NPR/NGS RADIO EXPEDITIONS
FLORIDA KEYS NMS
[September 21-25, 1997]
DAT #2

BC = Billy Causey
AC = Alex Chadwick

At sea with Billy Causey, Sanctuary Superintendent of Florida Keys National Marine Sanctuary. Day 1 -heading out into the sanctuary with Greg, Alison Simmons, and Billy Causey
MS

00-0 -[off mic] [Alex and Billy Causey -talking about marine zoning and the first time in this country that zoning has been adapted with marine areas set aside ..... ]

06:24 Billy Causey [BC]
* "We do know that from our management actions at Looe Key and Key Largo, the fish populations have increased 400% just by prohibiting spear fishing, tropical fish collecting, and the harvesting of other marine life in those areas. We anticipate a very positive change in marine life in the ecological reserves. The sanctuary preservation areas are set aside as no harvest, no take, primarily because those areas are so heavily used by tens of thousands of divers every year. [7:00] For example on the top of Looe Key reef -in an area less than a quarter of a square mile, we get over 85,000 snorkelers and divers every year. If everyone takes something, it wouldn't take long to deplete the concentrated resources in that area. [7:15] .....
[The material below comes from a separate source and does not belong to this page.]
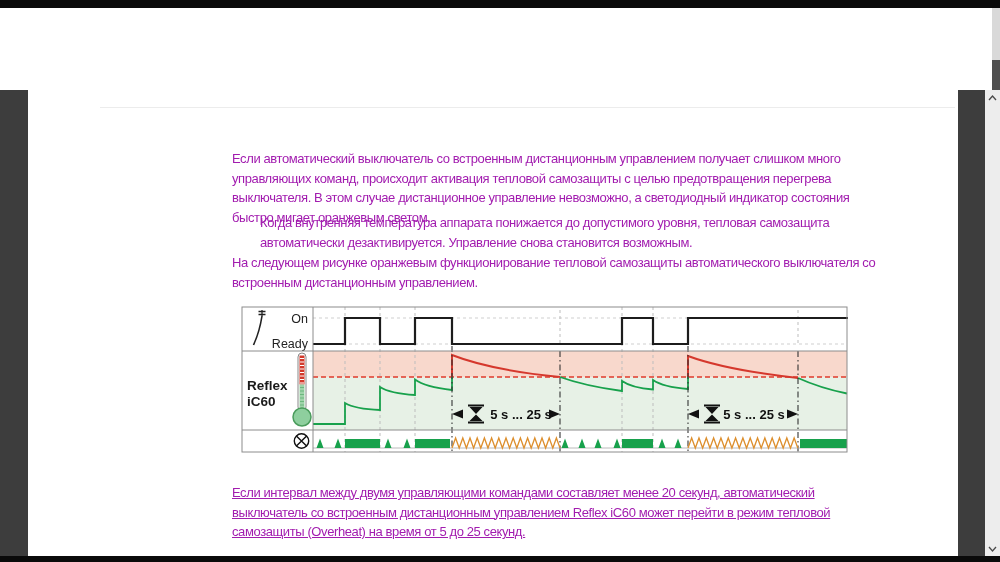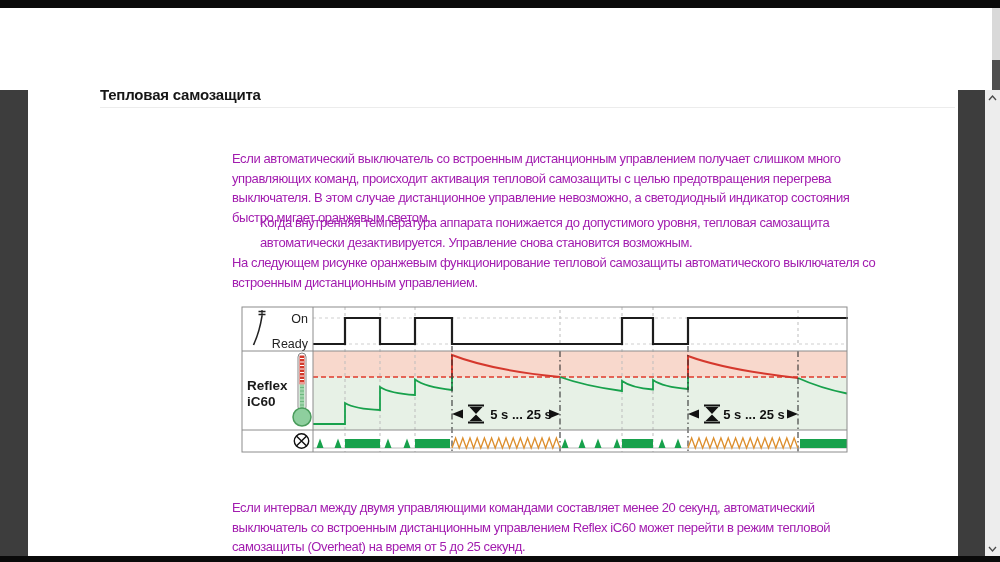"Тепловая самозащита" div.abs { html: <div>Тепловая самозащита</div> -> none }
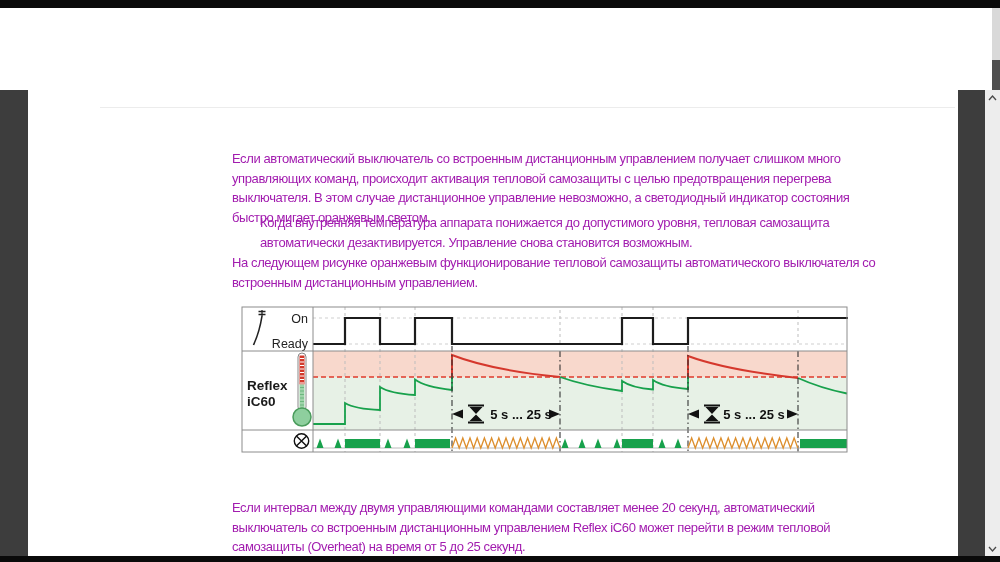"Если интервал между двумя управляющими" #para-4 { text-decoration: none -> underline; top: 498px -> 483px }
See that yellow buoy over there, those two 30 inch yellow buoys mark the western side of the western Sambos ecological reserve .....this area is 9 square miles that is closed to harvesting....fairly good compliance. Implemented regulations July 1 ....a little over a month had a two day event -lobstering ...thousands of divers and snorkelers, many stayed out of zones. going to take 1-2 years of education and outreach for people to recognize the significance of setting these areas aside. If what has happened in other countries~ happens here, will be the community that will be asking for more of these areas in the future. Get such a pride in community, want to take people out to see reef and the special areas which are now very much different from weh being harvested [9:43]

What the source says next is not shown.